* What you are asked to do: Every entry should be repeated exactly. Omit the pictures.

* The data:
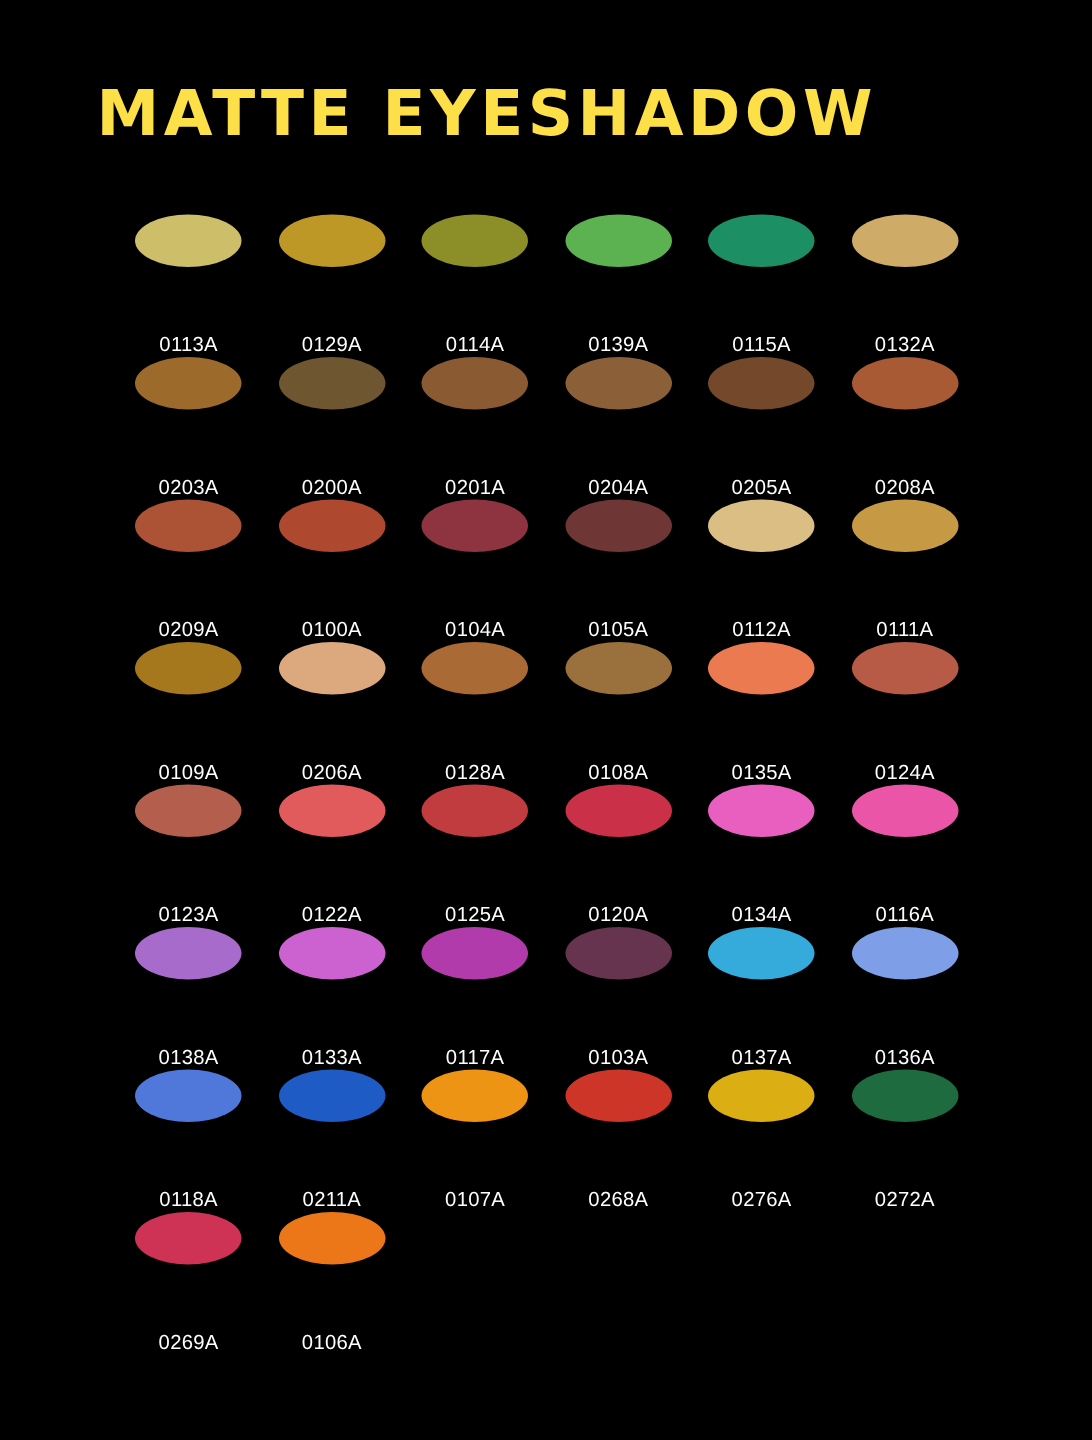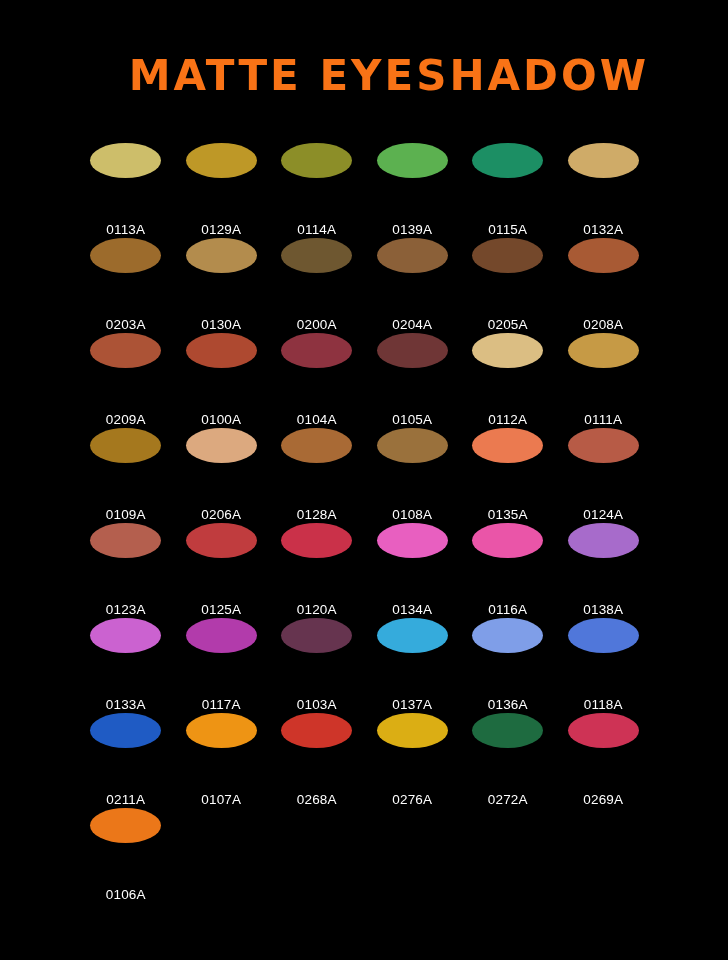--- a/index.html
+++ b/index.html
@@ -26,8 +26,8 @@
     top: 52px;
     left: 0;
     width: 649px;
-    text-align: right;
-    color: #f97316;
+    text-align: center;
+    color: #fde047;
     font-family: "DejaVu Sans", sans-serif;
     font-size: 42px;
     font-weight: 700;

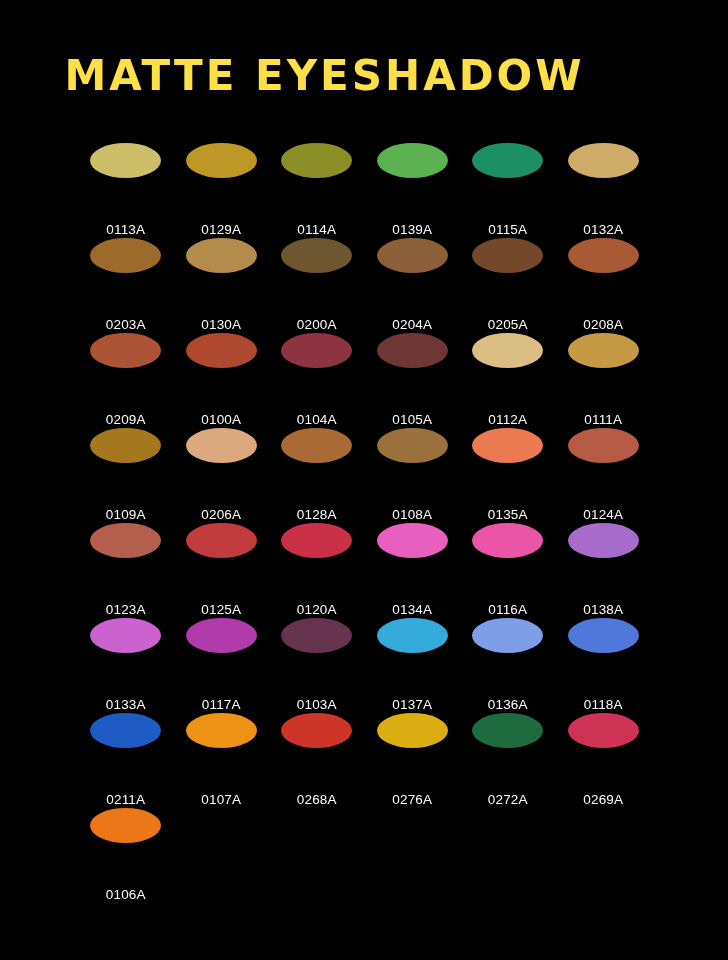--- a/index.html
+++ b/index.html
@@ -110,10 +110,6 @@
         <span class="swatch-label">0203A</span>
       </div>
       <div class="swatch-cell">
-        <span class="swatch-dot" style="background-color: rgb(179, 140, 77);"></span>
-        <span class="swatch-label">0130A</span>
-      </div>
-      <div class="swatch-cell">
         <span class="swatch-dot" style="background-color: rgb(110, 87, 48);"></span>
         <span class="swatch-label">0200A</span>
       </div>

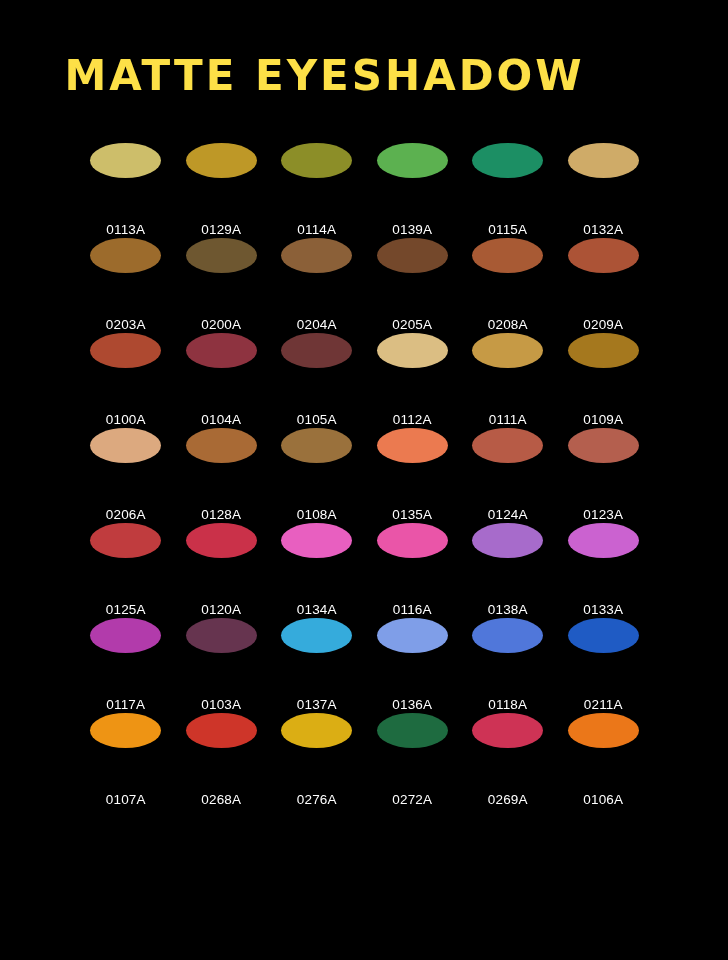--- a/index.html
+++ b/index.html
@@ -114,6 +114,10 @@
         <span class="swatch-label">0200A</span>
       </div>
       <div class="swatch-cell">
+        <span class="swatch-dot" style="background-color: rgb(138, 91, 51);"></span>
+        <span class="swatch-label">0201A</span>
+      </div>
+      <div class="swatch-cell">
         <span class="swatch-dot" style="background-color: rgb(139, 96, 56);"></span>
         <span class="swatch-label">0204A</span>
       </div>

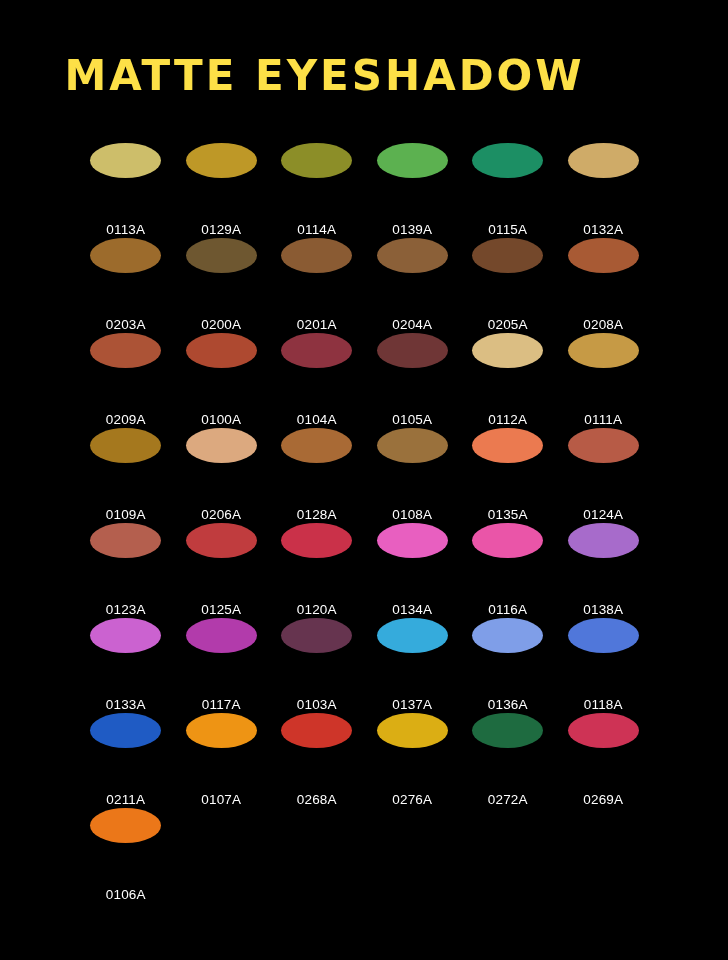--- a/index.html
+++ b/index.html
@@ -182,6 +182,10 @@
         <span class="swatch-label">0123A</span>
       </div>
       <div class="swatch-cell">
+        <span class="swatch-dot" style="background-color: rgb(225, 90, 92);"></span>
+        <span class="swatch-label">0122A</span>
+      </div>
+      <div class="swatch-cell">
         <span class="swatch-dot" style="background-color: rgb(192, 60, 62);"></span>
         <span class="swatch-label">0125A</span>
       </div>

* Answer box:
--- a/index.html
+++ b/index.html
@@ -26,8 +26,8 @@
     top: 52px;
     left: 0;
     width: 649px;
-    text-align: right;
-    color: #f97316;
+    text-align: center;
+    color: #fde047;
     font-family: "DejaVu Sans", sans-serif;
     font-size: 42px;
     font-weight: 700;

--- a/index.html
+++ b/index.html
@@ -110,10 +110,6 @@
         <span class="swatch-label">0203A</span>
       </div>
       <div class="swatch-cell">
-        <span class="swatch-dot" style="background-color: rgb(179, 140, 77);"></span>
-        <span class="swatch-label">0130A</span>
-      </div>
-      <div class="swatch-cell">
         <span class="swatch-dot" style="background-color: rgb(110, 87, 48);"></span>
         <span class="swatch-label">0200A</span>
       </div>

--- a/index.html
+++ b/index.html
@@ -114,6 +114,10 @@
         <span class="swatch-label">0200A</span>
       </div>
       <div class="swatch-cell">
+        <span class="swatch-dot" style="background-color: rgb(138, 91, 51);"></span>
+        <span class="swatch-label">0201A</span>
+      </div>
+      <div class="swatch-cell">
         <span class="swatch-dot" style="background-color: rgb(139, 96, 56);"></span>
         <span class="swatch-label">0204A</span>
       </div>

--- a/index.html
+++ b/index.html
@@ -182,6 +182,10 @@
         <span class="swatch-label">0123A</span>
       </div>
       <div class="swatch-cell">
+        <span class="swatch-dot" style="background-color: rgb(225, 90, 92);"></span>
+        <span class="swatch-label">0122A</span>
+      </div>
+      <div class="swatch-cell">
         <span class="swatch-dot" style="background-color: rgb(192, 60, 62);"></span>
         <span class="swatch-label">0125A</span>
       </div>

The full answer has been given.